[Data shown]
☆ ☆ ☆ ☆

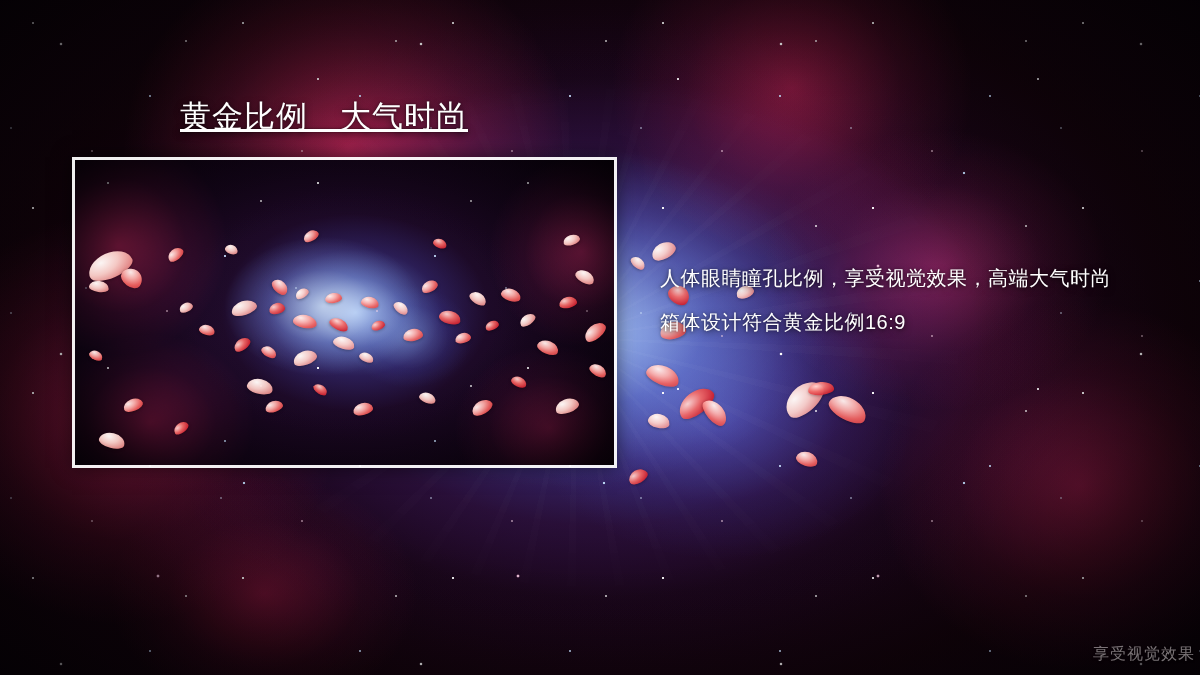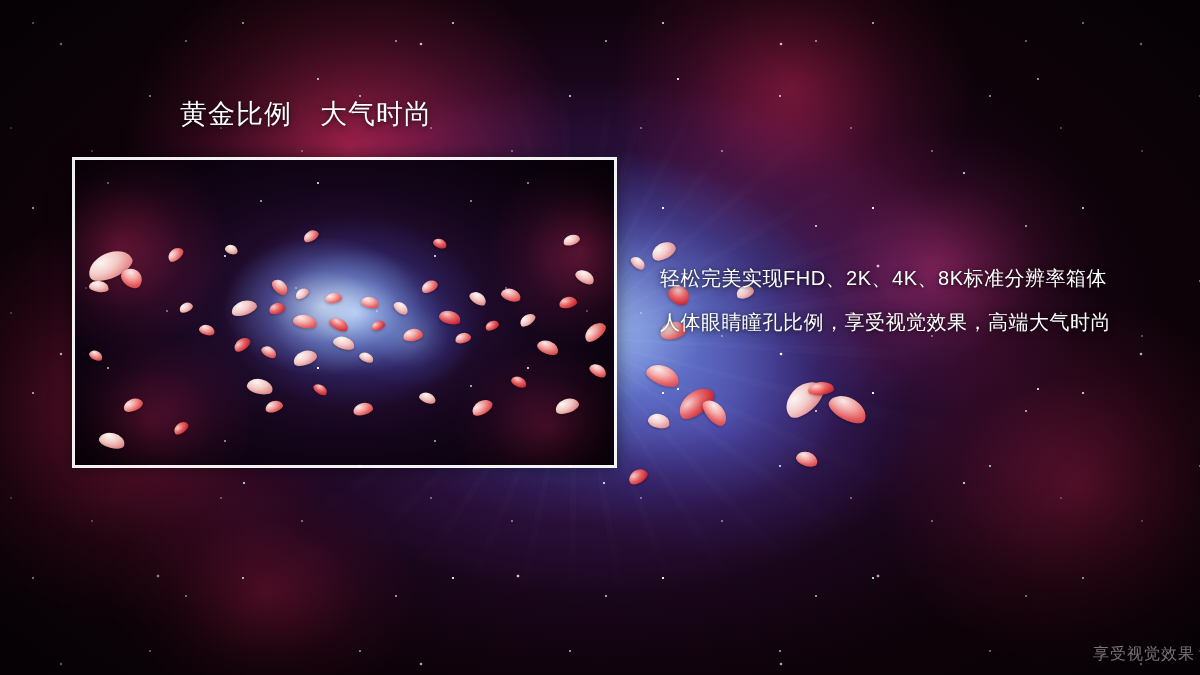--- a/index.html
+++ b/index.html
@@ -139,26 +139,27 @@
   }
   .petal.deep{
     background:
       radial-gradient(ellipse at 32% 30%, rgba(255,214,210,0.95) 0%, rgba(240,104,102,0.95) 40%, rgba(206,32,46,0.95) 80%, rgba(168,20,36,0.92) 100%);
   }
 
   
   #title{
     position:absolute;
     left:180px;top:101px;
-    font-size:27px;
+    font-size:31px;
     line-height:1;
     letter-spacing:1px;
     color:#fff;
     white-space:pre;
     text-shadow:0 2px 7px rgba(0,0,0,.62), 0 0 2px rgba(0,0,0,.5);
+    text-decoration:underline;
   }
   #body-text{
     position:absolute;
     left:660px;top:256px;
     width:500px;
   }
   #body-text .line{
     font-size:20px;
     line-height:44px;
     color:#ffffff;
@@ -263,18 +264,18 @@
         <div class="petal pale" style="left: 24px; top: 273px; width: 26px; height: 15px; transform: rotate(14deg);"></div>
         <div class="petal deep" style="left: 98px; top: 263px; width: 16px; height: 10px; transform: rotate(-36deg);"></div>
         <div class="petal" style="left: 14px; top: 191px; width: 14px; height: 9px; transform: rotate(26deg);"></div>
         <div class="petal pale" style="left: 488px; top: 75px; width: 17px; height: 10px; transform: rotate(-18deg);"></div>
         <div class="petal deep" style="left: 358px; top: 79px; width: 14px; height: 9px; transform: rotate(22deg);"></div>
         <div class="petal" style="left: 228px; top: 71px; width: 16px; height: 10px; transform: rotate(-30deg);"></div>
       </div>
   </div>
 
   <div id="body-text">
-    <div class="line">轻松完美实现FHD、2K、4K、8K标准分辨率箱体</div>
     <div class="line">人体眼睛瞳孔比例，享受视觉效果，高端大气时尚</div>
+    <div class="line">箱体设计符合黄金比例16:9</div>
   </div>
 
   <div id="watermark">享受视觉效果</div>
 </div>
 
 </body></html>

☆ ☆ ☆ ☆

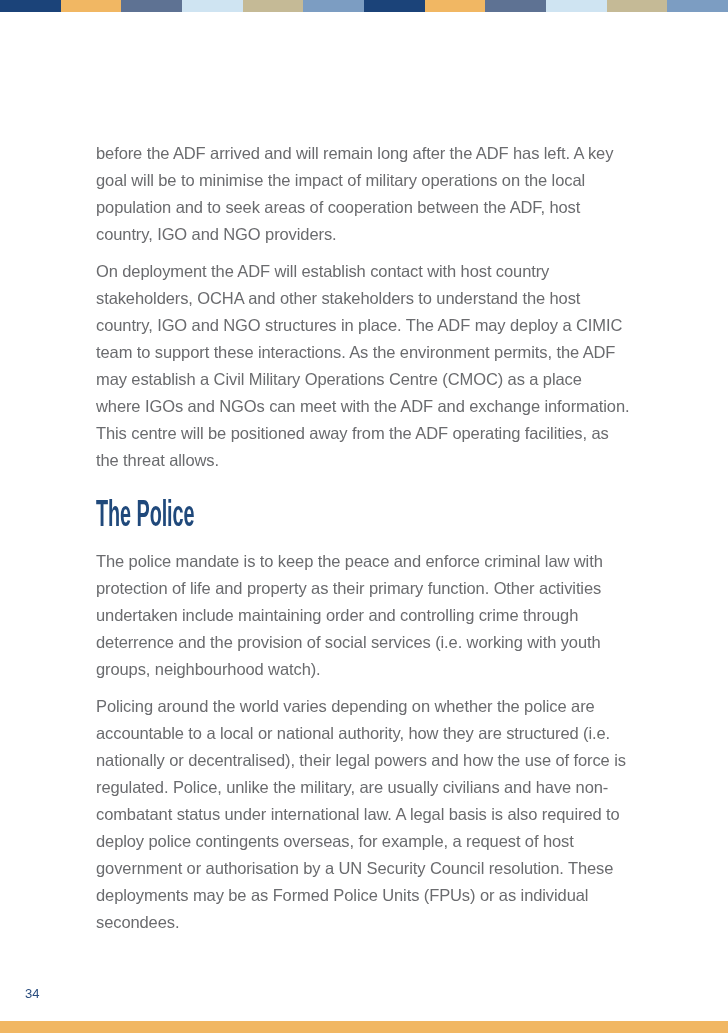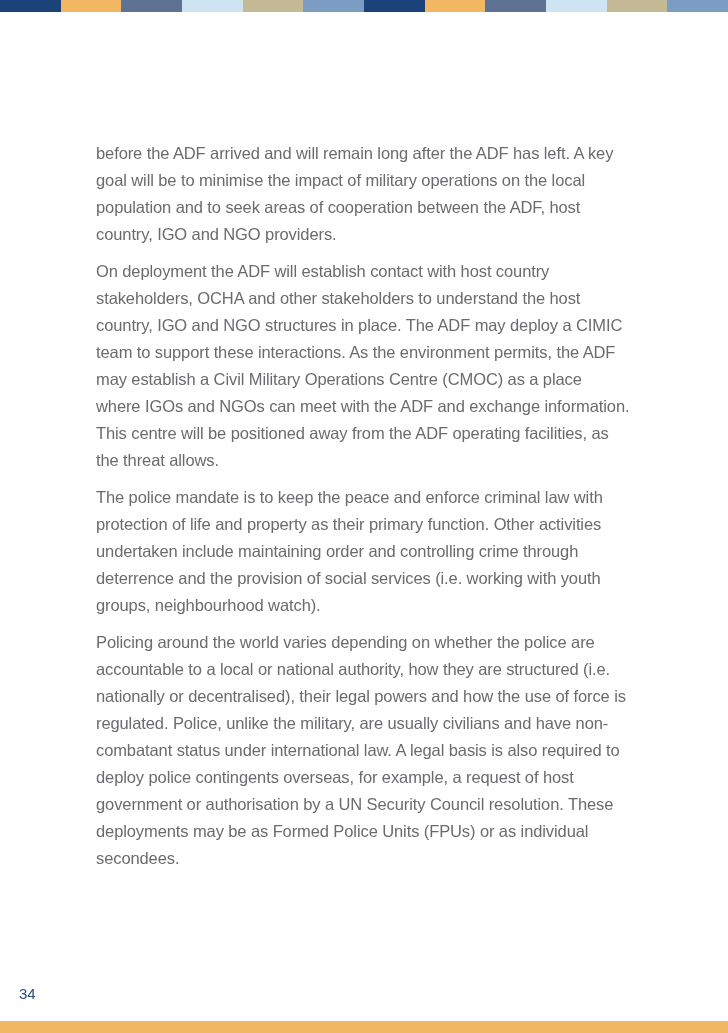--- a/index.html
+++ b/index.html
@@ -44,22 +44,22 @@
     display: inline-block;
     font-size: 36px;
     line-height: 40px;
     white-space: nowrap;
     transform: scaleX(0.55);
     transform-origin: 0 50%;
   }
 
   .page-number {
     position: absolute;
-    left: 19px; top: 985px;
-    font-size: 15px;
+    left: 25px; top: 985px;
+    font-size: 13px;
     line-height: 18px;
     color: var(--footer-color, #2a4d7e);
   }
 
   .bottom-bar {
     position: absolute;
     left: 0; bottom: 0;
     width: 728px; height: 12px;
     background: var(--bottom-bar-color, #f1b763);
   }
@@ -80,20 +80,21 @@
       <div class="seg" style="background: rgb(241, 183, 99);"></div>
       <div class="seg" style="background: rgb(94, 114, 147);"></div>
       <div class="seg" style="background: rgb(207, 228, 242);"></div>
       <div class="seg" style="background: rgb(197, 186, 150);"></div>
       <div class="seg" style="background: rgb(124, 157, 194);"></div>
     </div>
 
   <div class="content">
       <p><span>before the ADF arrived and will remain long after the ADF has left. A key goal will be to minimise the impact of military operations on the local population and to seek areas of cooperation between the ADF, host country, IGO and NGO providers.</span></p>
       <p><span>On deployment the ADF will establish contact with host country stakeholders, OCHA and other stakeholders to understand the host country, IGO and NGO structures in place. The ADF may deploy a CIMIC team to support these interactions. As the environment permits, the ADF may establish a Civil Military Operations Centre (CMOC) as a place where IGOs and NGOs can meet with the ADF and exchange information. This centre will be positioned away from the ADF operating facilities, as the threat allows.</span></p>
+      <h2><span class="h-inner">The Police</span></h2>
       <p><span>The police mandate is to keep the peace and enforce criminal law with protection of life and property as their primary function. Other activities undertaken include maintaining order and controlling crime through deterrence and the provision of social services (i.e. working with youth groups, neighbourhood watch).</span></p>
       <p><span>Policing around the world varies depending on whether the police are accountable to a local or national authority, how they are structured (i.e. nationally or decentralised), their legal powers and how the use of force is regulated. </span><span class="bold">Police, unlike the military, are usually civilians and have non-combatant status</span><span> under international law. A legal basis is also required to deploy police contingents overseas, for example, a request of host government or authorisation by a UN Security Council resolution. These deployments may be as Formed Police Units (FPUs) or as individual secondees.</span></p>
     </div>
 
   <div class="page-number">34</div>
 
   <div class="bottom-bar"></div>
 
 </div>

☆ ☆ ☆ ☆

Your answer should hold every line of the entries that contains the string "deep".

   .petal.deep{
         <div class="petal deep" style="left: 98px; top: 263px; width: 16px; height: 10px; transform: rotate(-36deg);"></div>
         <div class="petal deep" style="left: 358px; top: 79px; width: 14px; height: 9px; transform: rotate(22deg);"></div>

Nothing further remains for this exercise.